Потом пришли какие-то люди и сказали, чтобы все выходили немедленно, что поезд дальше никуда не пойдет. Все начали бегать в разные стороны, чтобы узнать, что же с нами теперь будет дальше. Даже наша мама, всегда решительная в своем легкомыслии, вдруг испугалась, притихла и со страхом смотрит на нас. А за окошком бегают люди и кричат что-то друг другу. Пар изо рта у них выходит клубами, каждое слово – как облако. Какой мороз!
На станции можно было уже ничего не узнавать. Те, кто приехал сюда раньше нас на день или на неделю, сидели в вокзале группами, подальше от огромных, постоянно открытых дверей, или лежали на полу в сыпняке. И никто ничего не знал. Какие-то люди уползали в город – то ли найдут спасение, то ли нет. И пронизывающий, леденящий холод. Как было тепло в холодном вагоне!
Всего ужаса нашего положения я еще не понимала. Мне не приходилось раньше отвечать за семью. Хотя мы с сестрой были уже взрослые девочки, но домашние, папины и мамины, всегда зависели от родителей во всем и даже слушались иногда. Я только сумела понять и решить, что надо сидеть у самой двери, куда сильный ветер даже заносил снег, чтобы быть подальше ото всех. Все равно лютый холод: что снаружи, что внутри – минус двадцать пять градусов. У двери никто не сядет рядом. Страшно заболеть сыпняком здесь.
Мама, маленькая, скорчившись, покорно дрожит под платком без всяких жалоб. И не потому, что она поняла, что нельзя было схватить из дома в Москве двух девочек и везти их к отцу «куда-то на юг».

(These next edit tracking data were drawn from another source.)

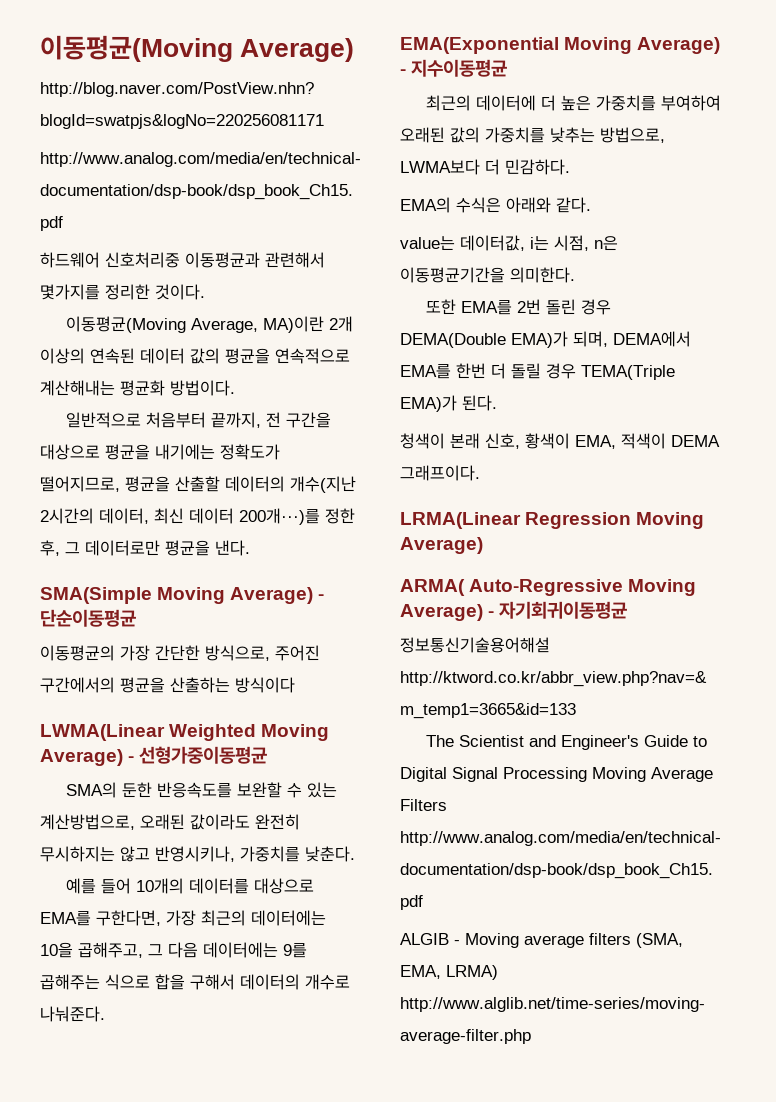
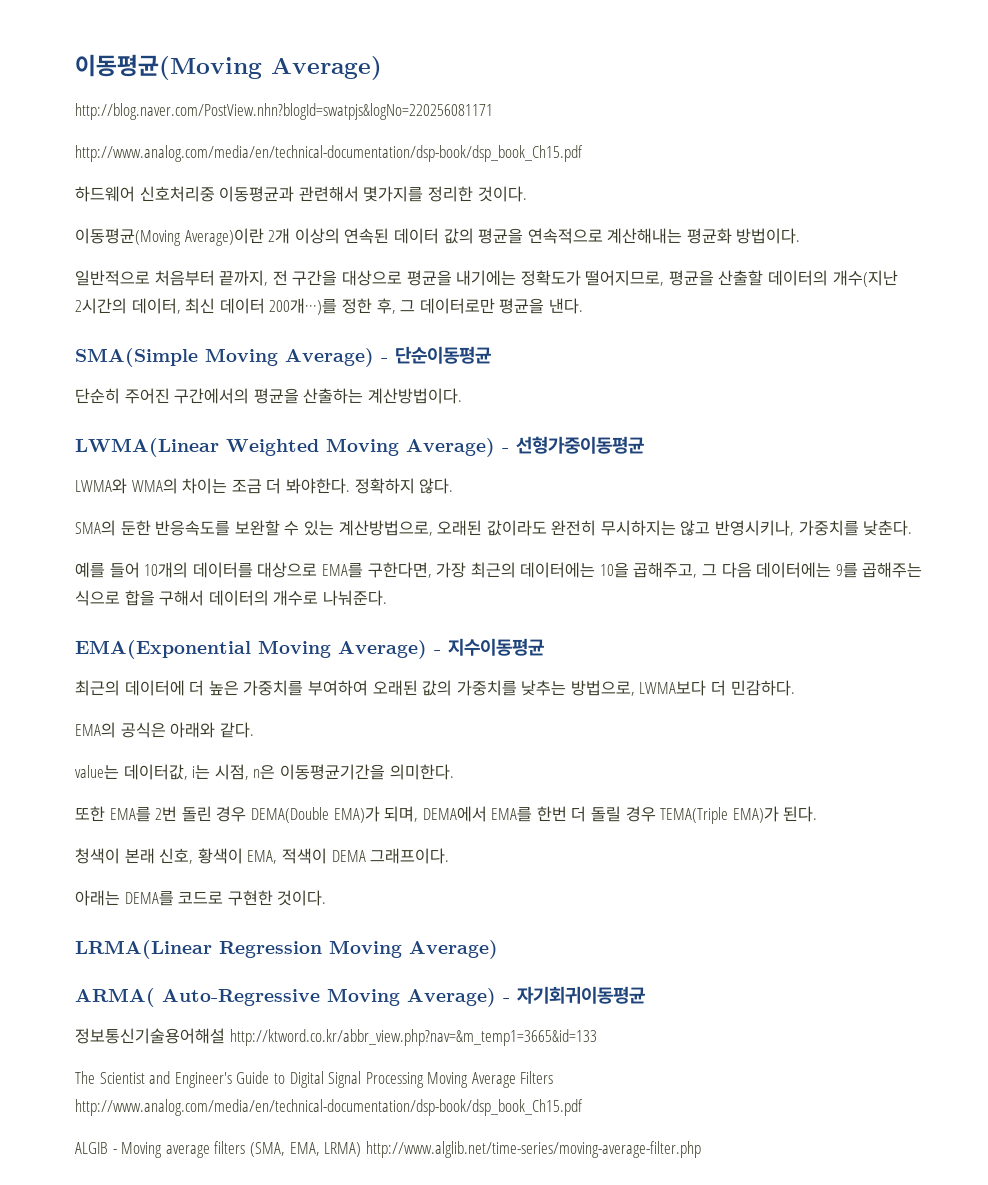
- 이동평균(Moving Average, MA)이란 2개 이상의 연속된 데이터 값의 평균을 연속적으로 계산해내는 평균화 방법이다.
+ 이동평균(Moving Average)이란 2개 이상의 연속된 데이터 값의 평균을 연속적으로 계산해내는 평균화 방법이다.
- 이동평균의 가장 간단한 방식으로, 주어진 구간에서의 평균을 산출하는 방식이다
+ 단순히 주어진 구간에서의 평균을 산출하는 계산방법이다.
+ LWMA와 WMA의 차이는 조금 더 봐야한다. 정확하지 않다.
- EMA의 수식은 아래와 같다.
+ EMA의 공식은 아래와 같다.
+ 아래는 DEMA를 코드로 구현한 것이다.

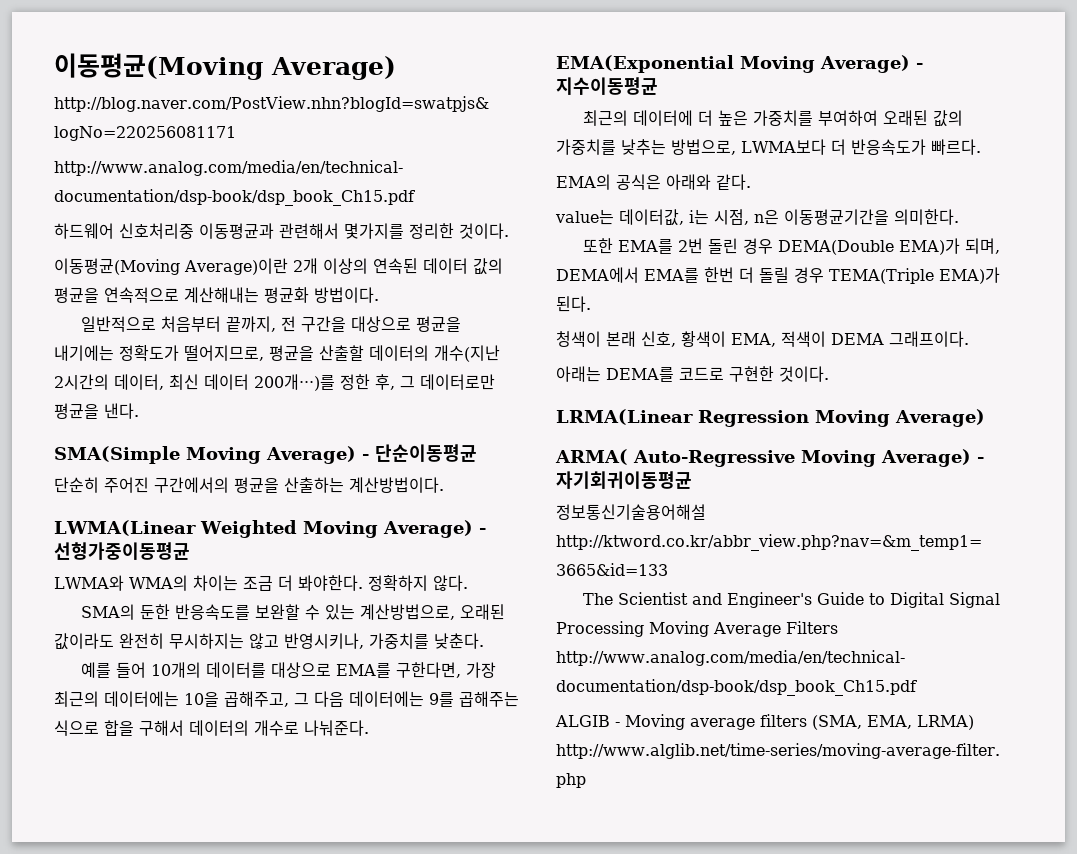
- 최근의 데이터에 더 높은 가중치를 부여하여 오래된 값의 가중치를 낮추는 방법으로, LWMA보다 더 민감하다.
+ 최근의 데이터에 더 높은 가중치를 부여하여 오래된 값의 가중치를 낮추는 방법으로, LWMA보다 더 반응속도가 빠르다.

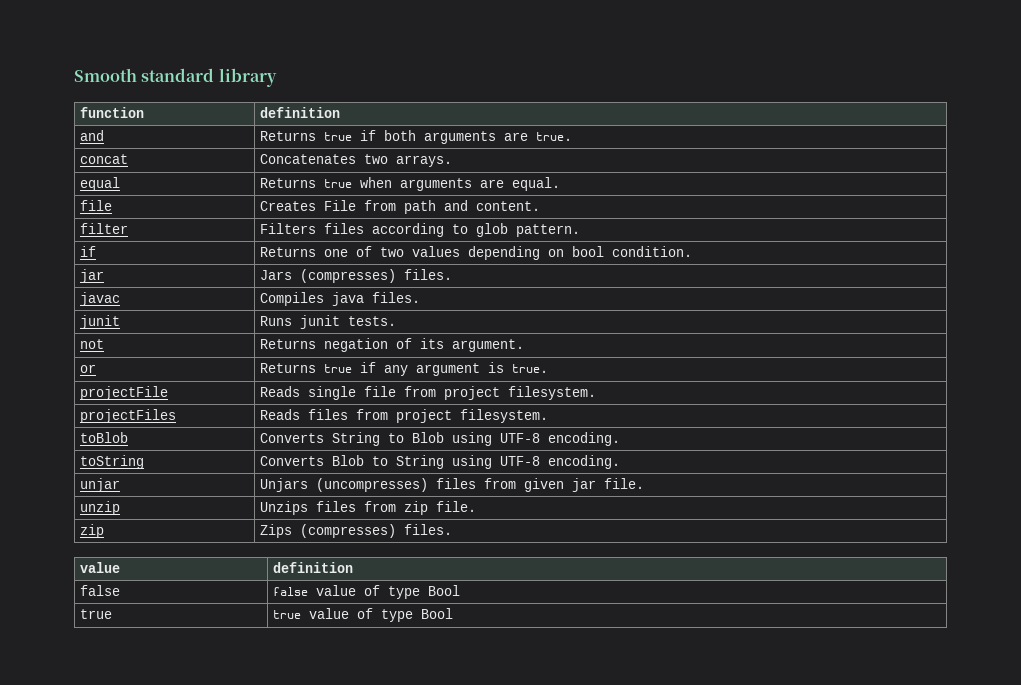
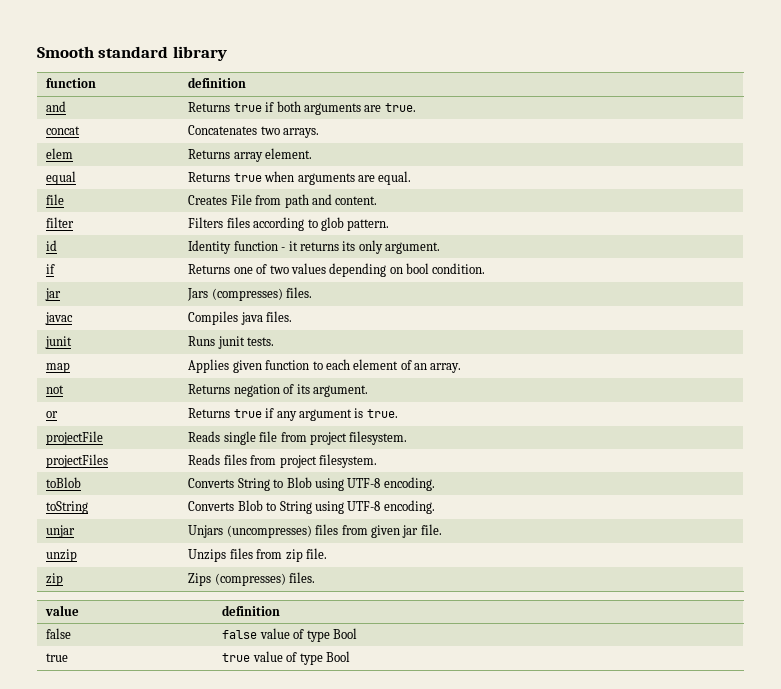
+ elem | Returns array element.
+ id | Identity function - it returns its only argument.
+ map | Applies given function to each element of an array.

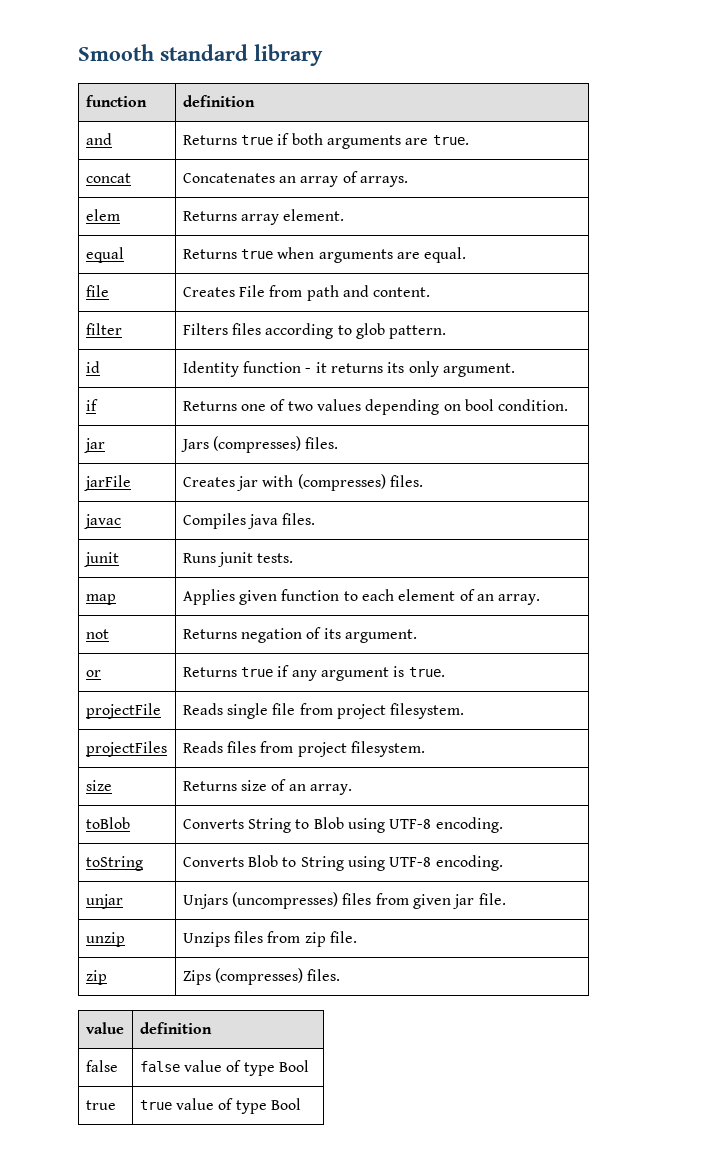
- concat | Concatenates two arrays.
+ concat | Concatenates an array of arrays.
+ jarFile | Creates jar with (compresses) files.
+ size | Returns size of an array.

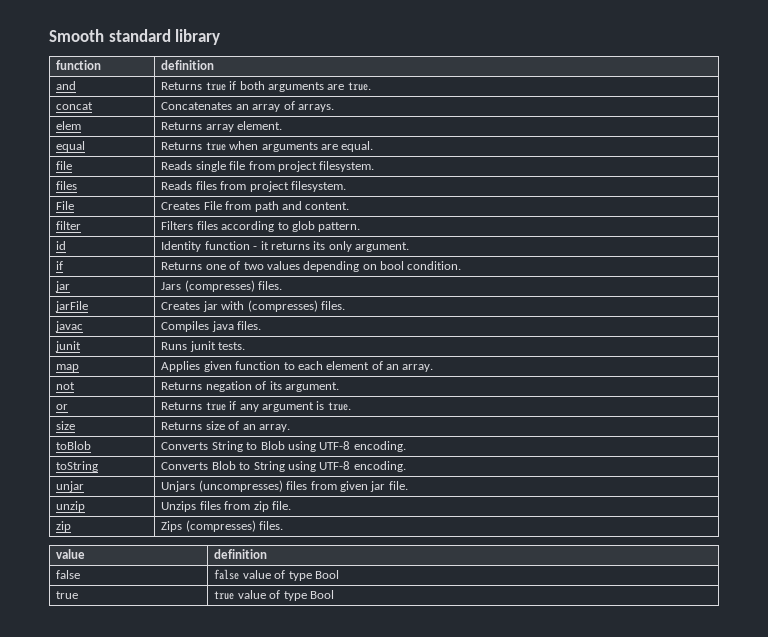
- file | Creates File from path and content.
+ file | Reads single file from project filesystem.
+ files | Reads files from project filesystem.
+ File | Creates File from path and content.
- projectFile | Reads single file from project filesystem.
- projectFiles | Reads files from project filesystem.

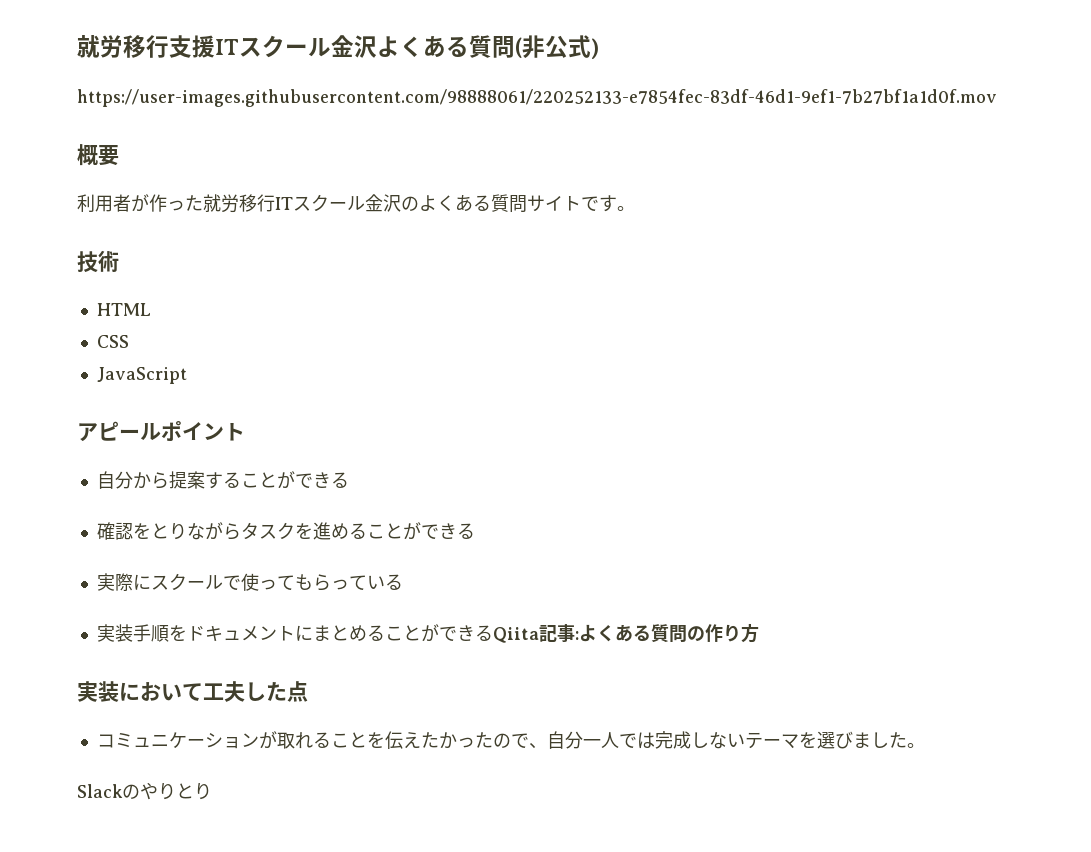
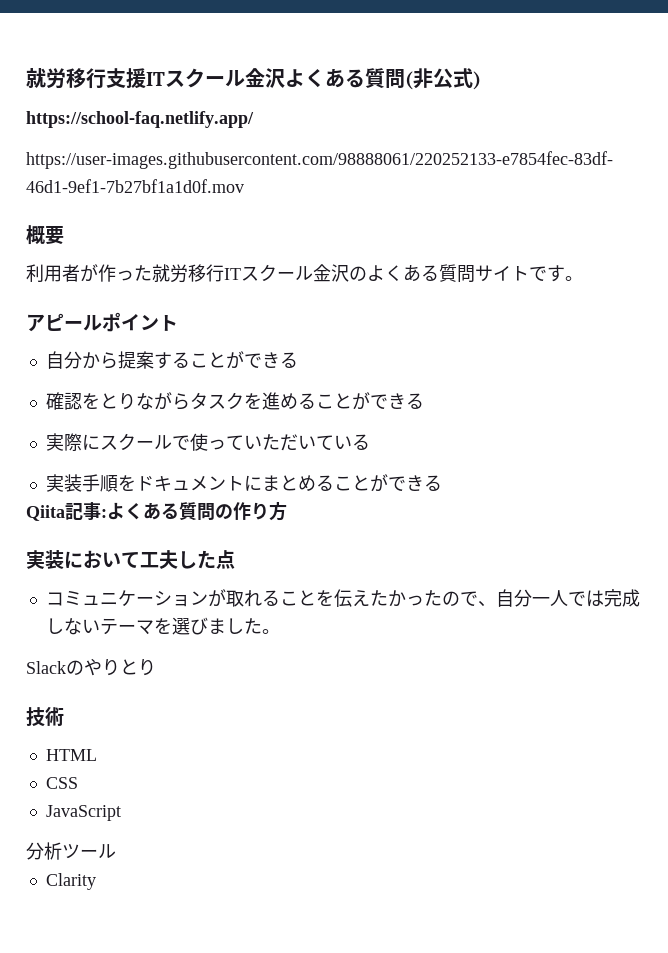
+ https://school-faq.netlify.app/
- 技術
- HTML
- CSS
- JavaScript
- 実際にスクールで使ってもらっている
+ 実際にスクールで使っていただいている
- 実装手順をドキュメントにまとめることができるQiita記事:よくある質問の作り方
+ 実装手順をドキュメントにまとめることができる
+ Qiita記事:よくある質問の作り方
+ 技術
+ HTML
+ CSS
+ JavaScript
+ 分析ツール
+ Clarity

В Москве мама получила от отца старое письмо, которое, видно, где-то долго блуждало, валялось два-три месяца невесть где. Отец обстоятельно писал из командировки, что его отправляют дальше, на юг, восстанавливать вещевые склады после разгрома белых, и звал нас к себе. Хотя определенного адреса у него пока нет, но он напишет позднее. Мама решила, что самое время ехать к отцу. Затолкав в чемоданы что попало, кроме теплых вещей (ведь мы едем на юг!), она велела мне добывать у начальства отца полагающиеся для проезда документы. Я храбро взялась за это, получила все нужные бумаги, неведомые мне дотоле «литеры» и направление семье к месту работы отца. Денег мне почему-то не дали. Но маму это не смутило ничуть: «Как-нибудь доберемся». И вот мы сидим. Мы уже не мерзнем, мы замерзаем. Я с ужасом смотрю на посиневшее лицо сестры, хватаю ее маленькие леденеющие руки, растираю в своих замерзших ладонях.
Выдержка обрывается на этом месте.